------ Data section ------

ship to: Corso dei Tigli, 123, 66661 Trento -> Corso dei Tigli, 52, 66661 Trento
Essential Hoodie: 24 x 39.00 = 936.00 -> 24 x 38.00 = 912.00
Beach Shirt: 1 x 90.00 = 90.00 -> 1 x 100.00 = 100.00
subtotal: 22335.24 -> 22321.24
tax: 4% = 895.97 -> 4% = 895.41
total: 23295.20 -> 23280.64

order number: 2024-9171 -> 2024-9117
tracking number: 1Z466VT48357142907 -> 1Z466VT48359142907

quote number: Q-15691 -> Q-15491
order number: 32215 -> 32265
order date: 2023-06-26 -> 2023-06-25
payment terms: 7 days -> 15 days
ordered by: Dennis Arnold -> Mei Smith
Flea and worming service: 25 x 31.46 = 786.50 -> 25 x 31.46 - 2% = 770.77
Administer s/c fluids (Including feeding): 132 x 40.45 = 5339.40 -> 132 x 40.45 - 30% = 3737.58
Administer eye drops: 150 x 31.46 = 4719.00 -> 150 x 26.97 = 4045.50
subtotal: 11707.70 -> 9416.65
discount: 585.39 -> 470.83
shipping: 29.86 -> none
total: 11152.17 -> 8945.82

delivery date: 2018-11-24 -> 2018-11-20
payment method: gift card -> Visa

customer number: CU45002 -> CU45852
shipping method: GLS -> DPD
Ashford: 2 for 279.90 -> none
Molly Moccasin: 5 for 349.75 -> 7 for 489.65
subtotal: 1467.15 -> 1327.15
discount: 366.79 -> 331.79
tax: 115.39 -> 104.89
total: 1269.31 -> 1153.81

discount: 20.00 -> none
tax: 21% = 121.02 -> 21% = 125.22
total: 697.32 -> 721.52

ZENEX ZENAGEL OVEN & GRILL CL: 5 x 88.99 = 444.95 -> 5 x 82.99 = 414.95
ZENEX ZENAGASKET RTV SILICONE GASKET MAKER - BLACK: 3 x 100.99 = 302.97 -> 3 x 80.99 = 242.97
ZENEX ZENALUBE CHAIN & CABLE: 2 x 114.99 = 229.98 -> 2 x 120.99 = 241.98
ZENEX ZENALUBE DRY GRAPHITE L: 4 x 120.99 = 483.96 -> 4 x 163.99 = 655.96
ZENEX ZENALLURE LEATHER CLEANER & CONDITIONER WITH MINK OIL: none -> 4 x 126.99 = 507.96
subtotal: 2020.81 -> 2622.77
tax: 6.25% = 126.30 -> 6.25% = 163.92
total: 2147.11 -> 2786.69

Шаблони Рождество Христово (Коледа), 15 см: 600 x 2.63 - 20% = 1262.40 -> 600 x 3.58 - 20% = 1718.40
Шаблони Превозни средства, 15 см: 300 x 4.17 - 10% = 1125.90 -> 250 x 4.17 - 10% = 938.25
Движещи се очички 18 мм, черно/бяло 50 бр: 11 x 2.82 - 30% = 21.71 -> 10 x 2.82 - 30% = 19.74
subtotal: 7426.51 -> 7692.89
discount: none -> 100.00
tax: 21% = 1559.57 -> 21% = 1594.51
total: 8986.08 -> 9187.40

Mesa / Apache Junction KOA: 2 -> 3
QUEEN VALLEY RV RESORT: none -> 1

------

## What this task involves
The answer must be the complete set of entries, retyped exactly.

## Answer section
ship to: Corso dei Tigli, 123, 66661 Trento -> Corso dei Tigli, 52, 66661 Trento
Essential Hoodie: 24 x 39.00 = 936.00 -> 24 x 38.00 = 912.00
Beach Shirt: 1 x 90.00 = 90.00 -> 1 x 100.00 = 100.00
subtotal: 22335.24 -> 22321.24
tax: 4% = 895.97 -> 4% = 895.41
total: 23295.20 -> 23280.64

order number: 2024-9171 -> 2024-9117
tracking number: 1Z466VT48357142907 -> 1Z466VT48359142907

quote number: Q-15691 -> Q-15491
order number: 32215 -> 32265
order date: 2023-06-26 -> 2023-06-25
payment terms: 7 days -> 15 days
ordered by: Dennis Arnold -> Mei Smith
Flea and worming service: 25 x 31.46 = 786.50 -> 25 x 31.46 - 2% = 770.77
Administer s/c fluids (Including feeding): 132 x 40.45 = 5339.40 -> 132 x 40.45 - 30% = 3737.58
Administer eye drops: 150 x 31.46 = 4719.00 -> 150 x 26.97 = 4045.50
subtotal: 11707.70 -> 9416.65
discount: 585.39 -> 470.83
shipping: 29.86 -> none
total: 11152.17 -> 8945.82

delivery date: 2018-11-24 -> 2018-11-20
payment method: gift card -> Visa

customer number: CU45002 -> CU45852
shipping method: GLS -> DPD
Ashford: 2 for 279.90 -> none
Molly Moccasin: 5 for 349.75 -> 7 for 489.65
subtotal: 1467.15 -> 1327.15
discount: 366.79 -> 331.79
tax: 115.39 -> 104.89
total: 1269.31 -> 1153.81

discount: 20.00 -> none
tax: 21% = 121.02 -> 21% = 125.22
total: 697.32 -> 721.52

ZENEX ZENAGEL OVEN & GRILL CL: 5 x 88.99 = 444.95 -> 5 x 82.99 = 414.95
ZENEX ZENAGASKET RTV SILICONE GASKET MAKER - BLACK: 3 x 100.99 = 302.97 -> 3 x 80.99 = 242.97
ZENEX ZENALUBE CHAIN & CABLE: 2 x 114.99 = 229.98 -> 2 x 120.99 = 241.98
ZENEX ZENALUBE DRY GRAPHITE L: 4 x 120.99 = 483.96 -> 4 x 163.99 = 655.96
ZENEX ZENALLURE LEATHER CLEANER & CONDITIONER WITH MINK OIL: none -> 4 x 126.99 = 507.96
subtotal: 2020.81 -> 2622.77
tax: 6.25% = 126.30 -> 6.25% = 163.92
total: 2147.11 -> 2786.69

Шаблони Рождество Христово (Коледа), 15 см: 600 x 2.63 - 20% = 1262.40 -> 600 x 3.58 - 20% = 1718.40
Шаблони Превозни средства, 15 см: 300 x 4.17 - 10% = 1125.90 -> 250 x 4.17 - 10% = 938.25
Движещи се очички 18 мм, черно/бяло 50 бр: 11 x 2.82 - 30% = 21.71 -> 10 x 2.82 - 30% = 19.74
subtotal: 7426.51 -> 7692.89
discount: none -> 100.00
tax: 21% = 1559.57 -> 21% = 1594.51
total: 8986.08 -> 9187.40

Mesa / Apache Junction KOA: 2 -> 3
QUEEN VALLEY RV RESORT: none -> 1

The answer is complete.